The procedure is as follows: First, we fix an adequate quadrature rule for solving the involved integrals by choosing quadrature points \(\chi _q \in D\) and weights \(w_q \in {\mathbb {R}}\) for \(q = 1,\ldots ,P_{\mathrm {quad}}\). We begin the discretization at the right most side and define the correlation matrix

$$\begin{aligned} C_L(\nu _L,\nu _L')&:= \sum _{q=1}^{P_{\mathrm {quad}}} c_{\nu _L}^{(L)}(\chi _q) c_{\nu _L'}^{(L)}(\chi _q) w_q\\&\approx \int _D c_{\nu _L}^{(L)}(x) c_{\nu _L'}^{(L)}(x) \,\mathrm {d}{x} \end{aligned}$$

for \(\nu _L,\nu _L' = 0,\ldots ,q_L-1\). This means that we have truncated the expansion (4.3) according to the tensor set \(\varDelta \), which yields an approximation of the factors. This matrix is symmetric and positive semidefinite and it therefore admits an eigenvalue decomposition

$$\begin{aligned} C_L(\nu _L,\nu _L') = \sum _{k_L=1}^{q_L} \lambda _{k_L} A_L(k_L,\nu _L) A_L(k_L,\nu _L'). \end{aligned}$$

This yields reduced basis functions

$$\begin{aligned} {\tilde{c}}_{k_L}^{(L)}(\chi _q) := \sum _{\nu _L=0}^{q_L-1} A_L(k_L,\nu _L) c_{\nu _L}^{(L)}(\chi _q) \end{aligned}$$

for \(k_L = 1,\ldots ,s_L\) that we can store explicitly at the quadrature points of the integral. If we choose \(s_L = q_L\) then this is just a transformation without any reduction.

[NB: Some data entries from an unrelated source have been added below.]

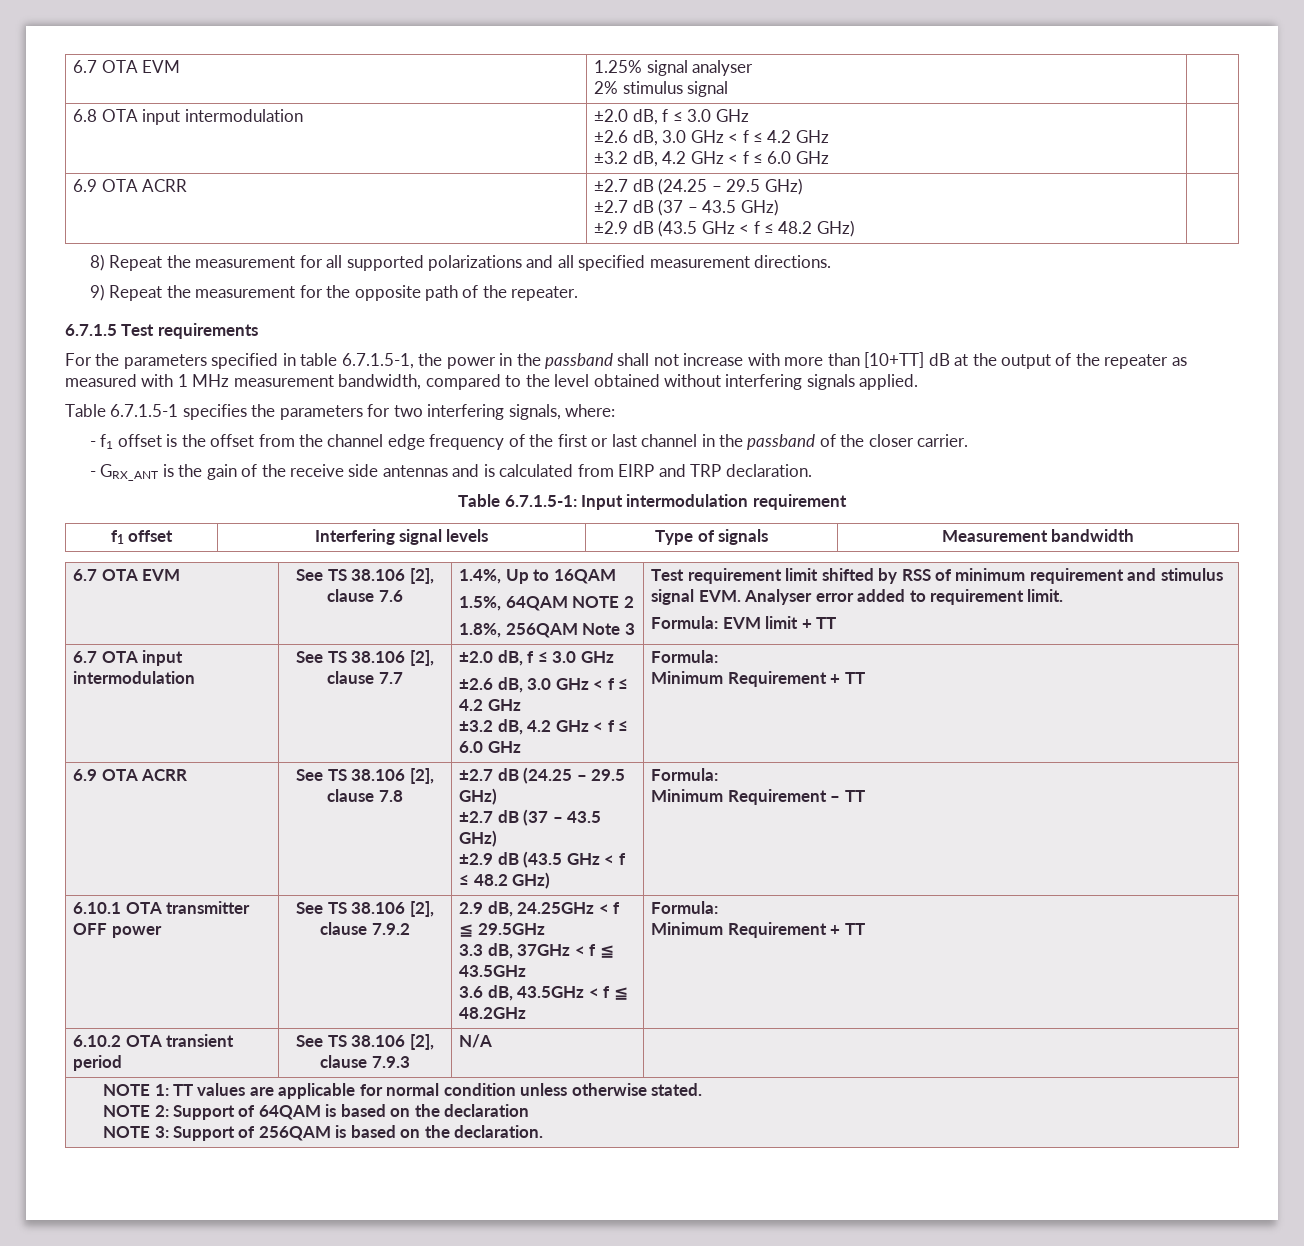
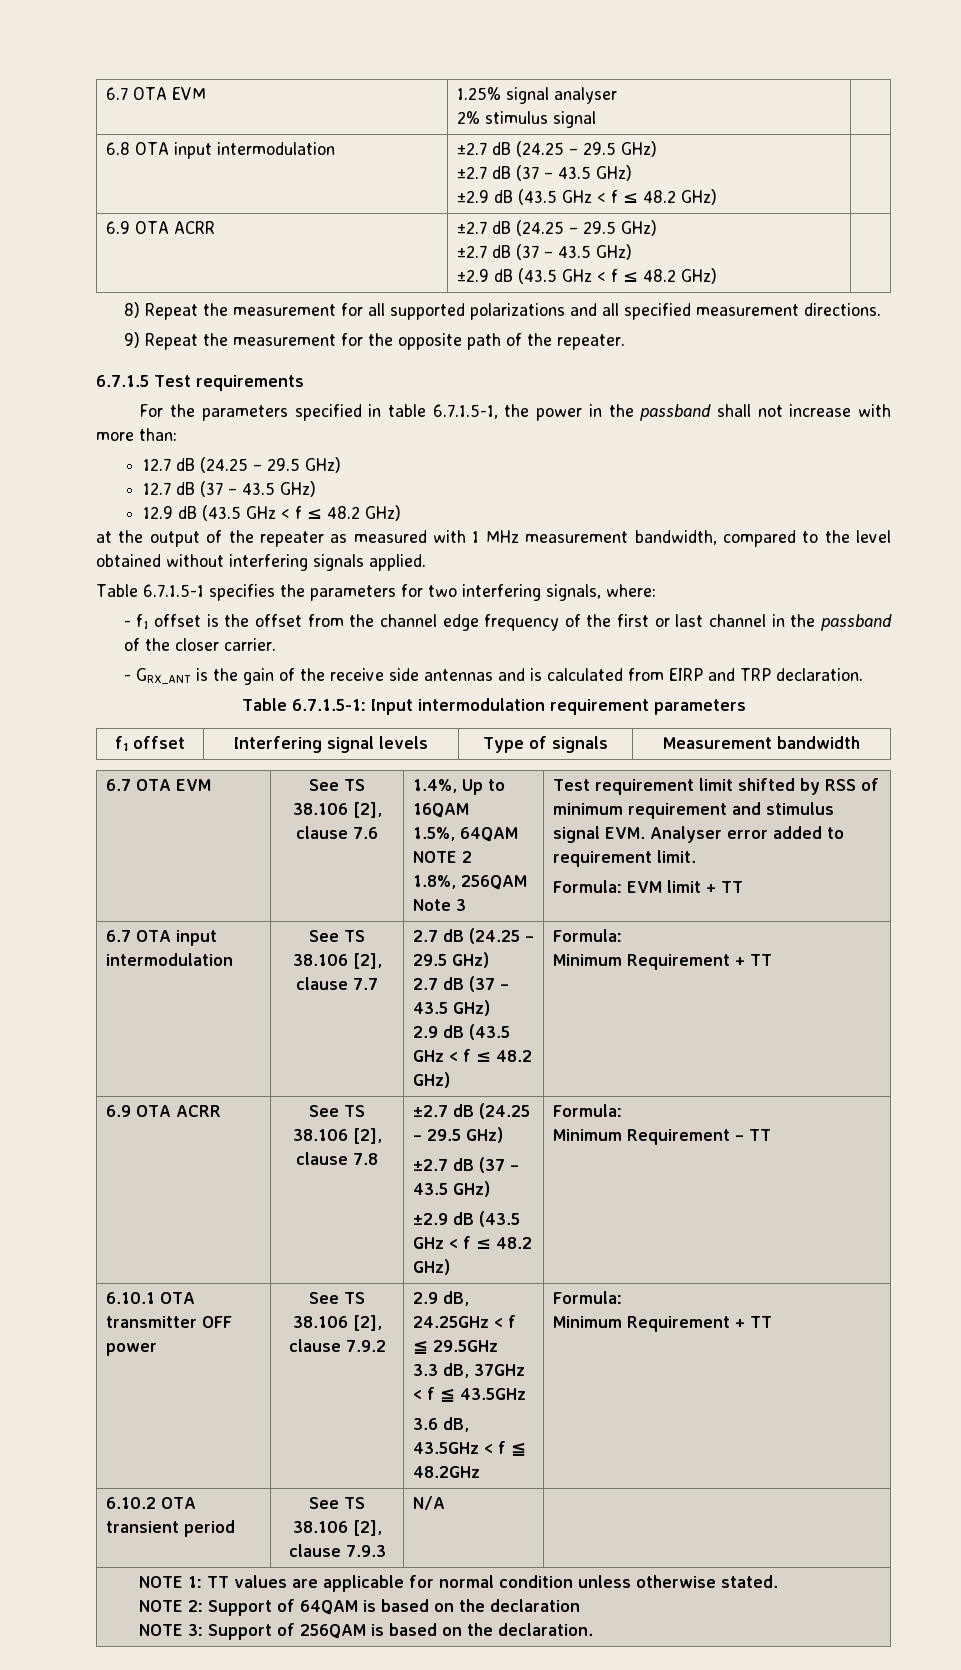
- 6.8 OTA input intermodulation | ±2.0 dB, f ≤ 3.0 GHz
- ±2.6 dB, 3.0 GHz < f ≤ 4.2 GHz
- ±3.2 dB, 4.2 GHz < f ≤ 6.0 GHz |
+ 6.8 OTA input intermodulation | ±2.7 dB (24.25 – 29.5 GHz)
+ ±2.7 dB (37 – 43.5 GHz)
+ ±2.9 dB (43.5 GHz < f ≤ 48.2 GHz) |
- For the parameters specified in table 6.7.1.5-1, the power in the passband shall not increase with more than [10+TT] dB at the output of the repeater as measured with 1 MHz measurement bandwidth, compared to the level obtained without interfering signals applied.
+ For the parameters specified in table 6.7.1.5-1, the power in the passband shall not increase with more than:
+ 12.7 dB (24.25 – 29.5 GHz)
+ 12.7 dB (37 – 43.5 GHz)
+ 12.9 dB (43.5 GHz < f ≤ 48.2 GHz)
+ at the output of the repeater as measured with 1 MHz measurement bandwidth, compared to the level obtained without interfering signals applied.
- Table 6.7.1.5-1: Input intermodulation requirement
+ Table 6.7.1.5-1: Input intermodulation requirement parameters
- 6.7 OTA input intermodulation | See TS 38.106 [2], clause 7.7 | ±2.0 dB, f ≤ 3.0 GHz
- ±2.6 dB, 3.0 GHz < f ≤ 4.2 GHz
- ±3.2 dB, 4.2 GHz < f ≤ 6.0 GHz | Formula:
+ 6.7 OTA input intermodulation | See TS 38.106 [2], clause 7.7 | 2.7 dB (24.25 – 29.5 GHz)
+ 2.7 dB (37 – 43.5 GHz)
+ 2.9 dB (43.5 GHz < f ≤ 48.2 GHz) | Formula:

We proceed successively for \(\ell = L-1,\dots ,1\) by defining correlation matrices

$$\begin{aligned} C_\ell (\nu _\ell ,k_{\ell +1},\nu _L',k_{\ell +1}') := \sum _{q=1}^{P_{\mathrm {quad}}} c_{\nu _\ell }^{(\ell )}(\chi _q) {\tilde{c}}_{k_{\ell +1}}^{(\ell +1)}(\chi _q) c_{\nu _\ell '}^{(\ell )}(\chi _q) {\tilde{c}}_{k_{\ell +1}'}^{(\ell +1)}(\chi _q) w_q \end{aligned}$$

with eigenvalue decompositions

$$\begin{aligned} C_\ell (\nu _\ell ,k_{\ell +1},\nu _L',k_{\ell +1}') = \sum _{k_\ell =1}^{q_\ell } \lambda _{k_\ell } A_\ell (k_\ell ,\nu _\ell ,k_{\ell +1}) A_\ell (k_\ell ,\nu _\ell ',k_{\ell +1}') \end{aligned}$$

and the resulting reduced basis functions at the quadrature points

$$\begin{aligned} {\tilde{c}}_{k_\ell }{(\ell )}(\chi _p) = \sum _{\nu _\ell =0}^{q_\ell -1} \sum _{k_{\ell +1}=1}^{s_\ell } A_\ell (k_\ell ,\nu _\ell ,k_{\ell +1}) c_{\nu _\ell }^{(\ell )}(\chi _q) {\tilde{c}}_{k_{\ell +1}}^{(\ell +1)}(\chi _q), \end{aligned}$$

see Algorithm 1.

figure a

This results in a first component

$$\begin{aligned} a_0[k_1](\chi _q) := {\tilde{c}}_{k_1}^{(1)}(\chi _q) \end{aligned}$$

for \(k_1 = 1,\ldots ,s_1\). Note that on the one hand, it is possible to evaluate this component at any point \(x \in D\) by converting the reduced basis functions back into their original form by means of the tensor components \(A_\ell \) and the coefficient functions \(c_{\nu _\ell }^{(\ell )}\). More specifically,

$$\begin{aligned} a_0[k_1](x)&= \sum _{\nu _1=0}^{q_1} \sum _{k_2=1}^{s_2} A_1(k_1,\nu _1,k_2) c_{\nu _1}^{(1)}(x) {\tilde{c}}_{k_2}^{(2)}(x) \\&= \ldots \\&= \sum _{k_2=1}^{s_2} \cdots \sum _{k_L=1}^{s_L} \prod _{\ell =1}^L \biggl ( \sum _{\nu _\ell =0}^{q_\ell -1} A_\ell (k_\ell ,\nu _\ell ,k_\ell ) c_{\nu _\ell }^{(\ell )}(x) \biggr ). \end{aligned}$$

On the other hand, each original coefficient function is approximated by the reduced basis representation

$$\begin{aligned} c_{\nu _L}^{(L)}(x)&\approx \sum _{k_L=1}^{s_L} A_L(k_L,\nu _L) {\tilde{c}}_{k_L}^{(L)}(x), \\ c_{\nu _\ell }^{(\ell )}(x) {\tilde{c}}_{k_{\ell +1}}^{(\ell +1)}&\approx \sum _{k_\ell =1}^{s_\ell } A_\ell (k_\ell ,\nu _\ell ,k_{\ell +1}) {\tilde{c}}_{k_\ell }^{(\ell )} \qquad \text {for all } \ell = L-1,\ldots ,1. \end{aligned}$$

This approximation is exact if the ranks \(s = (s_1,\ldots ,s_L)\) are full.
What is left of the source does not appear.